You write as if the lack of RAII was only a minor inconvenience. I don't
agree with that.
One of the major problems with that lack, which means that resources
have to be managed manually, is that this management burden is "contagious".
With that I mean that if you have a type which needs to be destroyed
manually, that requirement is transferred to any other type that wants
to use that type as a member. (In other words, if you have eg. a struct
that needs to be constructed and destructed by explicitly calling some
functions, if you want to use that struct as a member of another struct,
you need to write equivalent construction/destruction functions for *that*
struct too, and the need to manually call them is "inherited" by that
struct. And so on. It can become quite complicated and burdensome.)
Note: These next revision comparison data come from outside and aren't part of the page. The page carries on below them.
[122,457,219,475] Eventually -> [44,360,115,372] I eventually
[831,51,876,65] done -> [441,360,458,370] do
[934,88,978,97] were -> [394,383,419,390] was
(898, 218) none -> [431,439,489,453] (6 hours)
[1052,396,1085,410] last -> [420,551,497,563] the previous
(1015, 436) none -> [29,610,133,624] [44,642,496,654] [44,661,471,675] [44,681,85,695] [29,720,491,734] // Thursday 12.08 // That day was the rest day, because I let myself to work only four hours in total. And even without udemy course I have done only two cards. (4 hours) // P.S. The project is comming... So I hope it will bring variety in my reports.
well, this comes down to coding style:
most data types of this sort are not allocated/freed directly, but are
allocated/freed via function calls.
say:
FOO_Context *ctx;
ctx=FOO_NewContext(...);
....
FOO_FreeContext(ctx);
however, rarely does this seem like a big deal.
also, the matter of multiple entry/exit points and releasing things also
has a typically straightforward solution:
if for some function it becomes awkward, it means the function is
probably doing too much and needs to be broken down into smaller ones.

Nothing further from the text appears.